Внешняя церковная организация, соприкасавшаяся с государством и общественным строем, подверглась смешению 17, а христианство в его абсолютном значении — ушло в пустыню.
Надо быть художником, чтобы сколько-нибудь передать религиозную сущность того, что свершалось в пещерах, под землёй или в дремучих лесах, когда человек посвящал себя Богу и в непрестанной молитве и созерцании, неведомый миру, в полном одиночестве и безмолвии свершал своё великое служение. От нас слишком заслоняется психология аскетического христианства общепринятым отношением к нему как к какому-то изуверскому самоспасанию. Такое мнение установилось потому, что к отшельничеству предъявлялось явно не соответствовавшее ему требование, требование прикладного христианства, тогда как его значение было сохранить в неискажённом виде, как самое драгоценное святое святых, отношение к Богу.
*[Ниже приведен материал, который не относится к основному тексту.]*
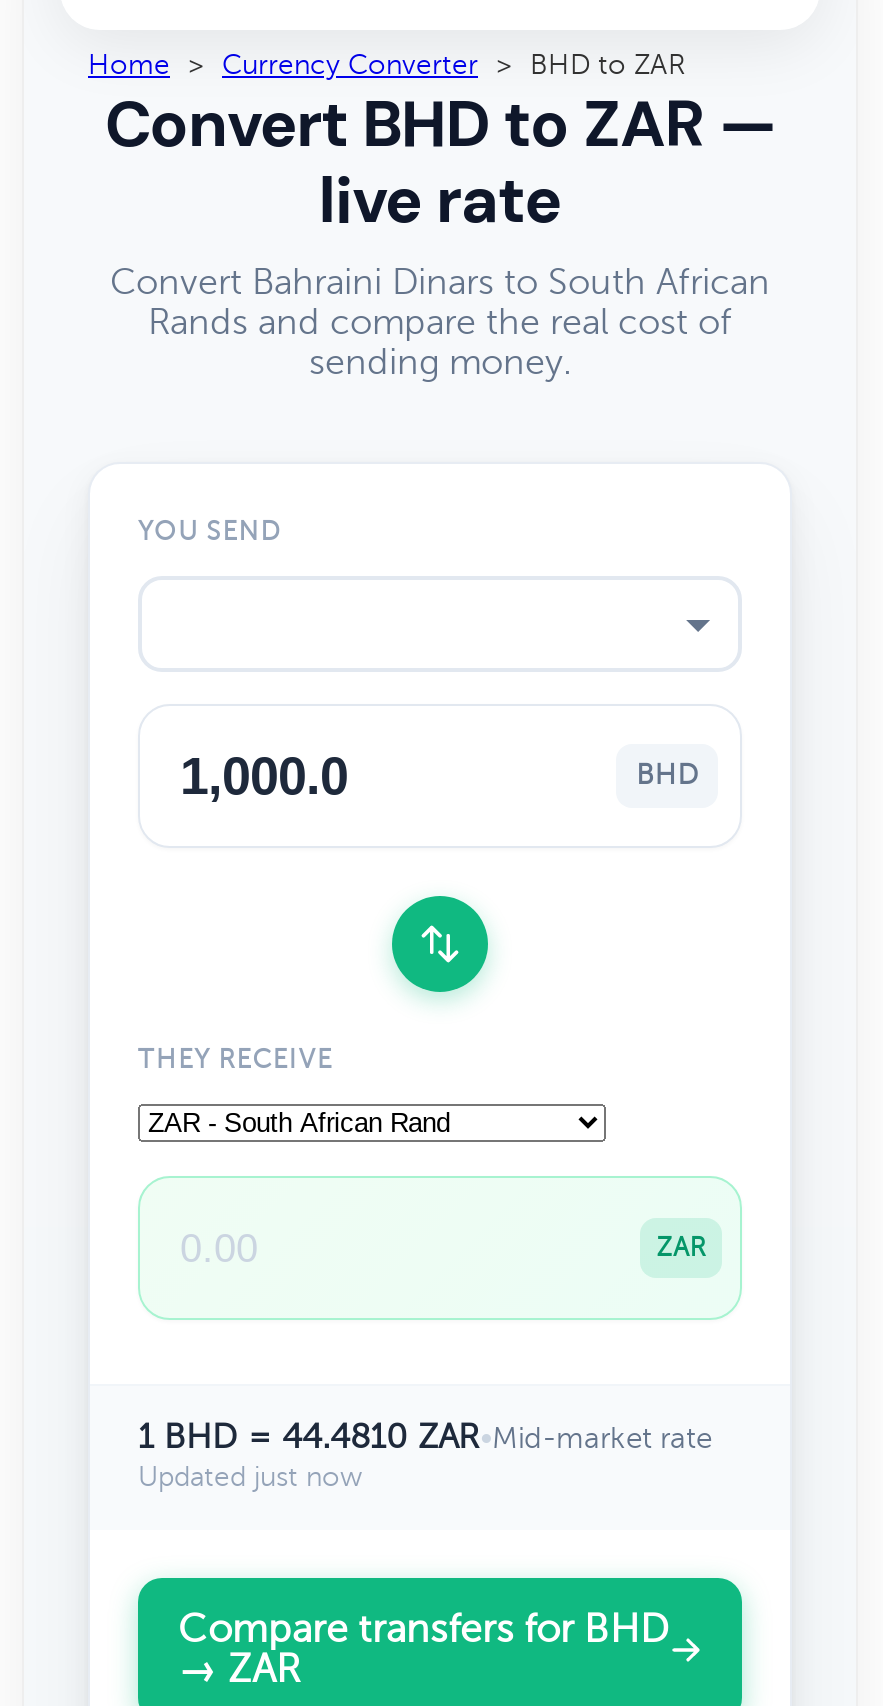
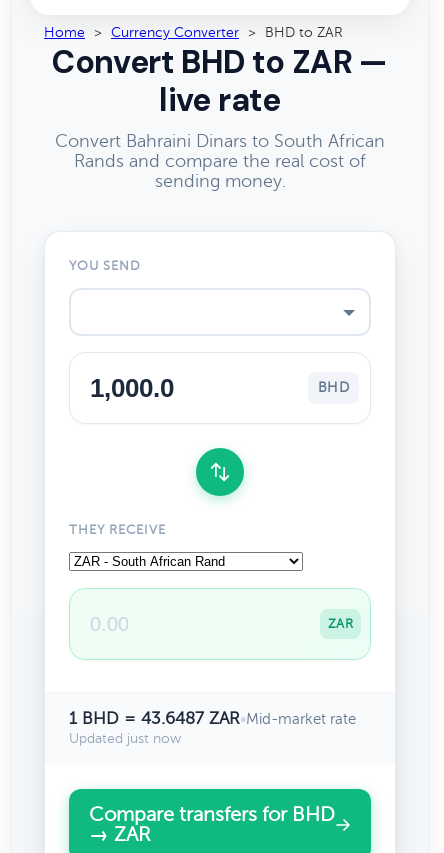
- 1 BHD = 44.4810 ZAR • Mid-market rate
+ 1 BHD = 43.6487 ZAR • Mid-market rate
Отшельники не могли и не должны были жить в миру. У них была другая мировая задача. Они делали почти невероятные усилия, осуществляя эту задачу. Они, от всего земного отрёкшиеся, от всего в мире отказавшиеся, могли преодолеть косную власть вещества и вступали в реальное общение с абсолютным началом. И таким образом беспрерывно поддерживали связь божественного начала с миром.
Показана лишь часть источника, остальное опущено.